I think the benefit of WSA is that Microsoft is significantly more trustworthy (shoot me, fml) than whoever is making the popular Android emulator of the day.
edit: Just noticed Anbox and Waydroid are open source projects for Linux. Can't say much about them. I was thinking in terms of other Android emulators on Windows like BlueStacks.
I was just answering the question in general, not in regards to the above patch. The patch would need to be evaluated to see how it works and whether it's safe.

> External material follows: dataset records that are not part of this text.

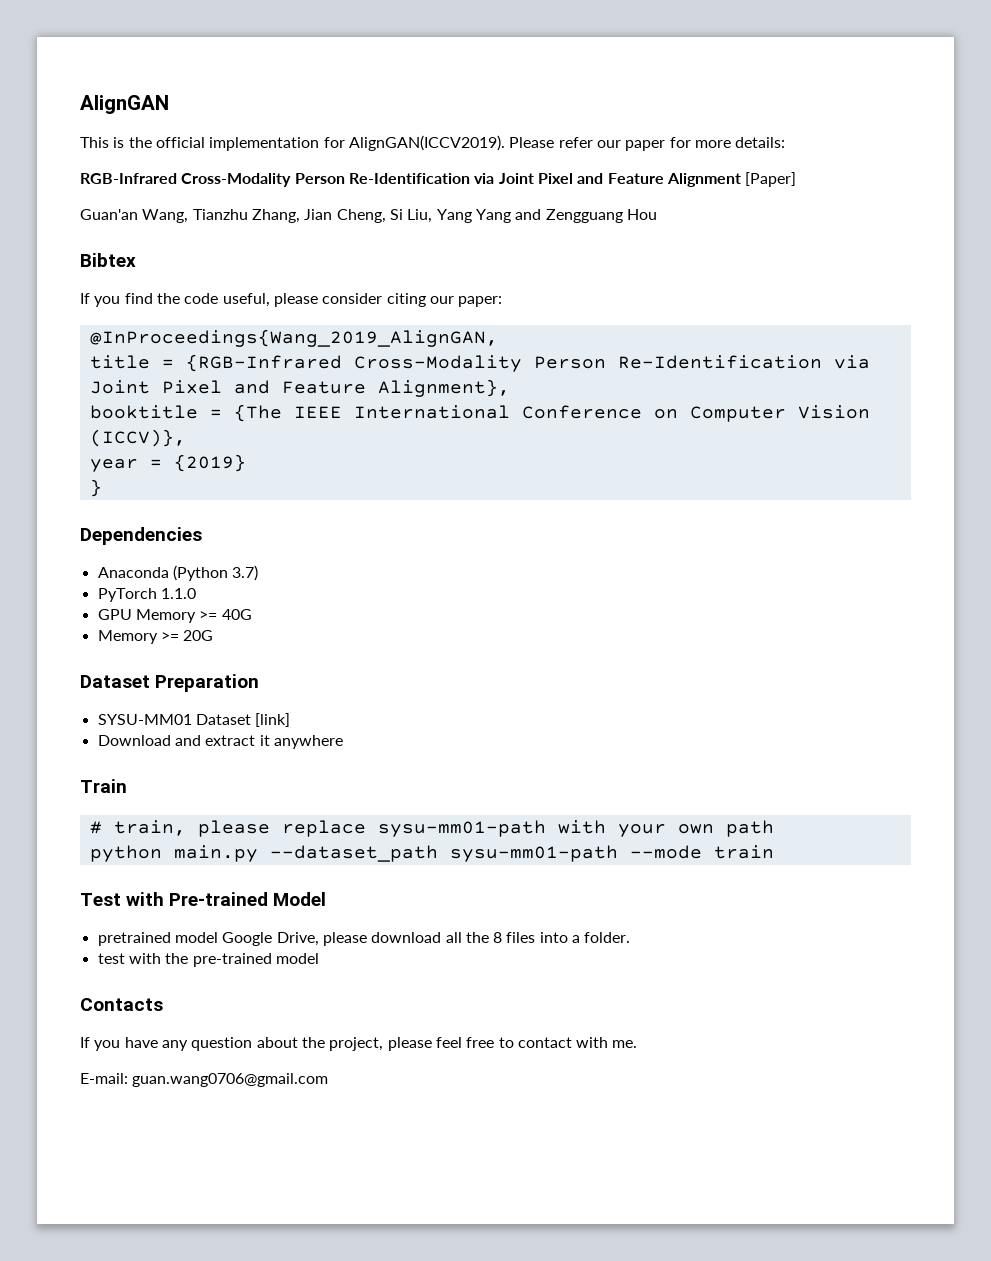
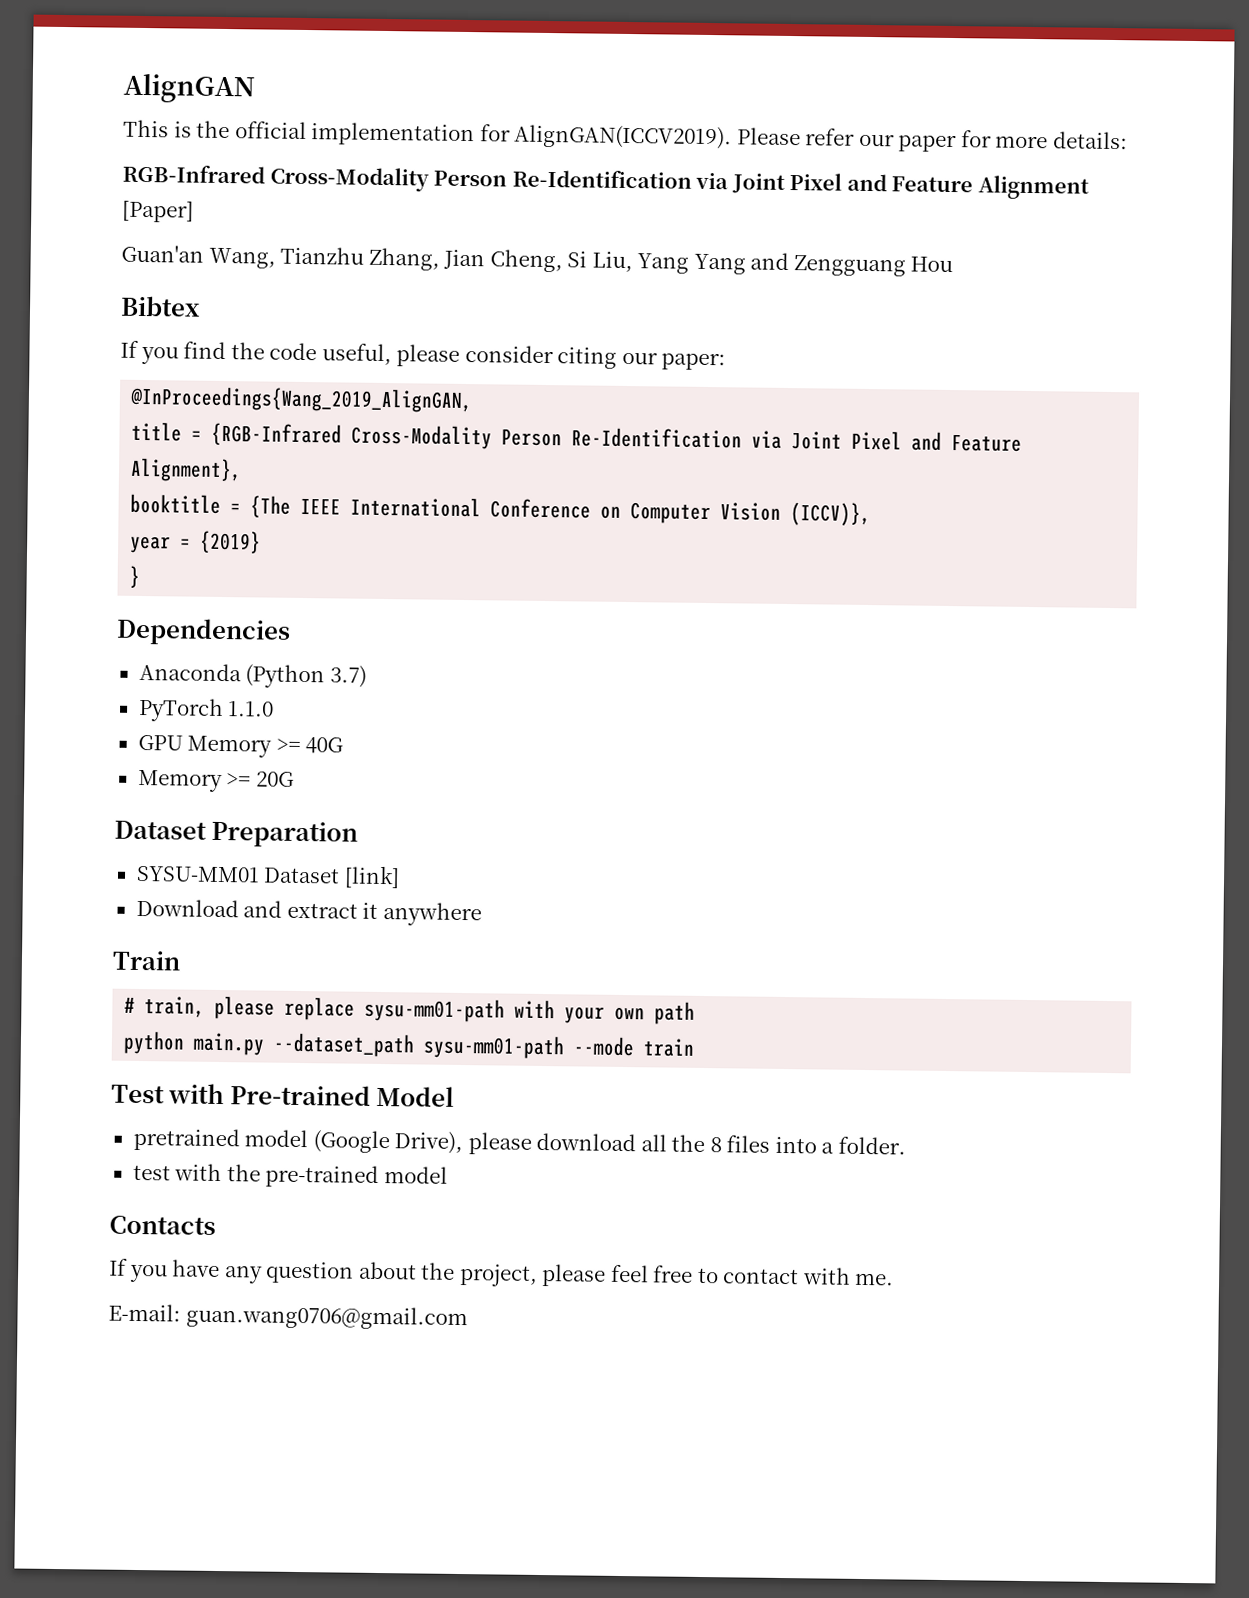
- pretrained model Google Drive, please download all the 8 files into a folder.
+ pretrained model (Google Drive), please download all the 8 files into a folder.

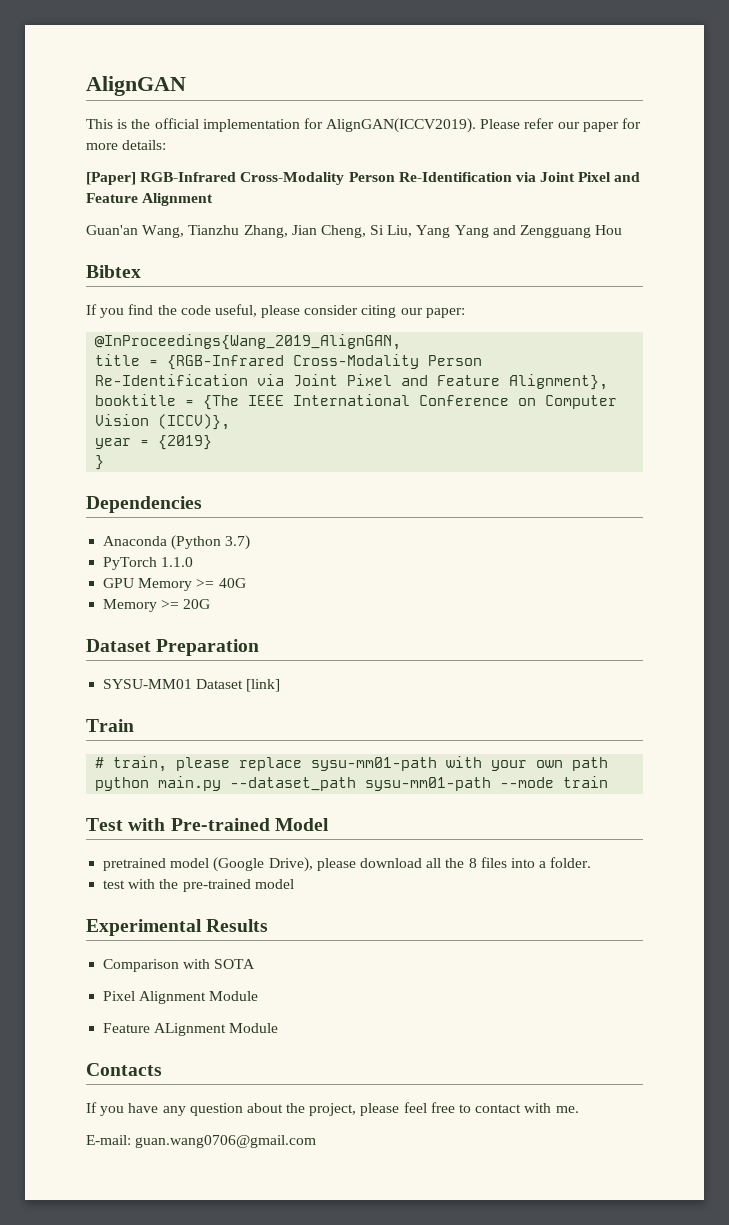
- RGB-Infrared Cross-Modality Person Re-Identification via Joint Pixel and Feature Alignment [Paper]
+ [Paper] RGB-Infrared Cross-Modality Person Re-Identification via Joint Pixel and Feature Alignment
- Download and extract it anywhere
+ Experimental Results
+ Comparison with SOTA
+ Pixel Alignment Module
+ Feature ALignment Module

Anbox is old stuff. Waydroid is improving with each release (which happened several times in the last few months), and it's great overall, but tricky to set up properly: kernel modules, mutter (if your desktop is under X), and the Google activation step for your new device; then houdini and possibly other stuff (eg. to fake wifi if using ethernet, Magisk...). Once you do that, it's almost as native and it usually supports your GPU.
With the latest Ubuntu release, it just works with `apt install waydroid`. Got it up and running in literally 3 minutes and with a few mindless clicks.
I tried to use Anbox a few times over the last 4 years, it doesn't work.
I'm sure I could get it to work on a dedicated system, where I matched whatever point release of the kernel and userspace it was designed to run with, but on a normal debian (I think it was buster) install it "shat the bed" so to speak and didn't even offer the reward of actually running the apps I wanted to.
My experience with Anbox and Waydroid on recent Linux kernels wasn't great. The kernel modules required were a major problem that made my laptop unbootable several times and just didn't want to load on my desktop.